PROBLEM STATEMENT:
With the first line below as the start and the line containing "order number: 96361 -> 96961" as the end, copy every line between them exactly, ends included.

───

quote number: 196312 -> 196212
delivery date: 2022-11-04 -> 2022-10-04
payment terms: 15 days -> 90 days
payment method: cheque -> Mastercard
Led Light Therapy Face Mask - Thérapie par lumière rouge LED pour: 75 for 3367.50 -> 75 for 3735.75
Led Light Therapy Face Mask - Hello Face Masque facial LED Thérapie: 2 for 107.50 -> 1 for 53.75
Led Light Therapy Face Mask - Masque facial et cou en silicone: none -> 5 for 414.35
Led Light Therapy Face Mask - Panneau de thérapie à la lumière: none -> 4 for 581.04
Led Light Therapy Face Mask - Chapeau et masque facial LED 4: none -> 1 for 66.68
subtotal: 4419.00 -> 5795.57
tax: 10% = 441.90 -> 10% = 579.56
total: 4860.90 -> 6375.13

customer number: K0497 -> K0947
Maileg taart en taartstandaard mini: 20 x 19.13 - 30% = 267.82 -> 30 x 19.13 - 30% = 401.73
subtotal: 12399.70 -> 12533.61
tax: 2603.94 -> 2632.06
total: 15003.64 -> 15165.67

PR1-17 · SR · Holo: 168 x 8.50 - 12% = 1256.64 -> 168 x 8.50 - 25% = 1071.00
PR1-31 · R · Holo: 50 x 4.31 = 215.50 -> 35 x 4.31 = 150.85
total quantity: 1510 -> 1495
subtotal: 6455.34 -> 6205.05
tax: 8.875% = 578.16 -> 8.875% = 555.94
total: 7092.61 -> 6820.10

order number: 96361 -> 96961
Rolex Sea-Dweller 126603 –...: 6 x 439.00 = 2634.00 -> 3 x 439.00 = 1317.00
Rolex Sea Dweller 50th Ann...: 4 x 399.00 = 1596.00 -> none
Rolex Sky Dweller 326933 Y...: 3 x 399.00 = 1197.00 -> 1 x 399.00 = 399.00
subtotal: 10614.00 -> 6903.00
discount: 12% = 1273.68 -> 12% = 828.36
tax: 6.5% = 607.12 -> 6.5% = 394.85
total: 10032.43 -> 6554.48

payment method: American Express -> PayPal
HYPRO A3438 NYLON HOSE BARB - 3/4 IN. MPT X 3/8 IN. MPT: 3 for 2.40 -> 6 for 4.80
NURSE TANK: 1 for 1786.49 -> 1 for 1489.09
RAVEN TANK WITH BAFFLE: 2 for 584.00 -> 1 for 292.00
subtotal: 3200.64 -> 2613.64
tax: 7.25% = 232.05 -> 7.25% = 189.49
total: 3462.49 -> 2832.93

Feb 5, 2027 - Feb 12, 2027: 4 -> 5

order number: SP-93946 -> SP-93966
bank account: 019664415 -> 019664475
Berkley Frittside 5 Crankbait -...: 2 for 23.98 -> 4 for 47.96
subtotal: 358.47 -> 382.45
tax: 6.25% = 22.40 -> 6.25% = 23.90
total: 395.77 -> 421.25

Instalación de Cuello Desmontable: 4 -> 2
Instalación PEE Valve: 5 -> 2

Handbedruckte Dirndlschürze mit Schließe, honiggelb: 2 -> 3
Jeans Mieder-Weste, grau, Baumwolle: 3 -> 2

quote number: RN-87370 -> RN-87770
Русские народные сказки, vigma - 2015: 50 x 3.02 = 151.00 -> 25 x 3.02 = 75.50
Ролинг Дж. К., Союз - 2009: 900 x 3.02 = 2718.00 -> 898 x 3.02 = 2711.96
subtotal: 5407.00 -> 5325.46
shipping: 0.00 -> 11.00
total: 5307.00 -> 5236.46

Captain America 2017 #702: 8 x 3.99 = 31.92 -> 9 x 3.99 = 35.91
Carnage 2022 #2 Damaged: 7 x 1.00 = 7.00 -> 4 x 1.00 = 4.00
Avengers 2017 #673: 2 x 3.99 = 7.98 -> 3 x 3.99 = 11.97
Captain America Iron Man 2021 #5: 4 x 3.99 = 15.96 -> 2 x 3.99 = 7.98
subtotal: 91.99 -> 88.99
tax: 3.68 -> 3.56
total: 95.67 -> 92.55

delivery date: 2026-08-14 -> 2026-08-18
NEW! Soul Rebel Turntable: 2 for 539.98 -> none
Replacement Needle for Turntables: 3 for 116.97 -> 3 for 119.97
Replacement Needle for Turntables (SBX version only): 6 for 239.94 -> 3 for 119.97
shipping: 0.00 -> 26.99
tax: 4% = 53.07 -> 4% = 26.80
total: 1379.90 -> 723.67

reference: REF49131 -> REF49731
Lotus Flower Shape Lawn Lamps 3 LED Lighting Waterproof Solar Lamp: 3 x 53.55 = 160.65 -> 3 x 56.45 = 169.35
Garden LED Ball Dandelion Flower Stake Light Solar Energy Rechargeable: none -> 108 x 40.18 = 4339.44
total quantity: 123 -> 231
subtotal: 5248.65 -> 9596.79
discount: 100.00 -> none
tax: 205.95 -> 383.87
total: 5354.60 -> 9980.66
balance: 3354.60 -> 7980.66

───

RESULT BELOW:
quote number: 196312 -> 196212
delivery date: 2022-11-04 -> 2022-10-04
payment terms: 15 days -> 90 days
payment method: cheque -> Mastercard
Led Light Therapy Face Mask - Thérapie par lumière rouge LED pour: 75 for 3367.50 -> 75 for 3735.75
Led Light Therapy Face Mask - Hello Face Masque facial LED Thérapie: 2 for 107.50 -> 1 for 53.75
Led Light Therapy Face Mask - Masque facial et cou en silicone: none -> 5 for 414.35
Led Light Therapy Face Mask - Panneau de thérapie à la lumière: none -> 4 for 581.04
Led Light Therapy Face Mask - Chapeau et masque facial LED 4: none -> 1 for 66.68
subtotal: 4419.00 -> 5795.57
tax: 10% = 441.90 -> 10% = 579.56
total: 4860.90 -> 6375.13

customer number: K0497 -> K0947
Maileg taart en taartstandaard mini: 20 x 19.13 - 30% = 267.82 -> 30 x 19.13 - 30% = 401.73
subtotal: 12399.70 -> 12533.61
tax: 2603.94 -> 2632.06
total: 15003.64 -> 15165.67

PR1-17 · SR · Holo: 168 x 8.50 - 12% = 1256.64 -> 168 x 8.50 - 25% = 1071.00
PR1-31 · R · Holo: 50 x 4.31 = 215.50 -> 35 x 4.31 = 150.85
total quantity: 1510 -> 1495
subtotal: 6455.34 -> 6205.05
tax: 8.875% = 578.16 -> 8.875% = 555.94
total: 7092.61 -> 6820.10

order number: 96361 -> 96961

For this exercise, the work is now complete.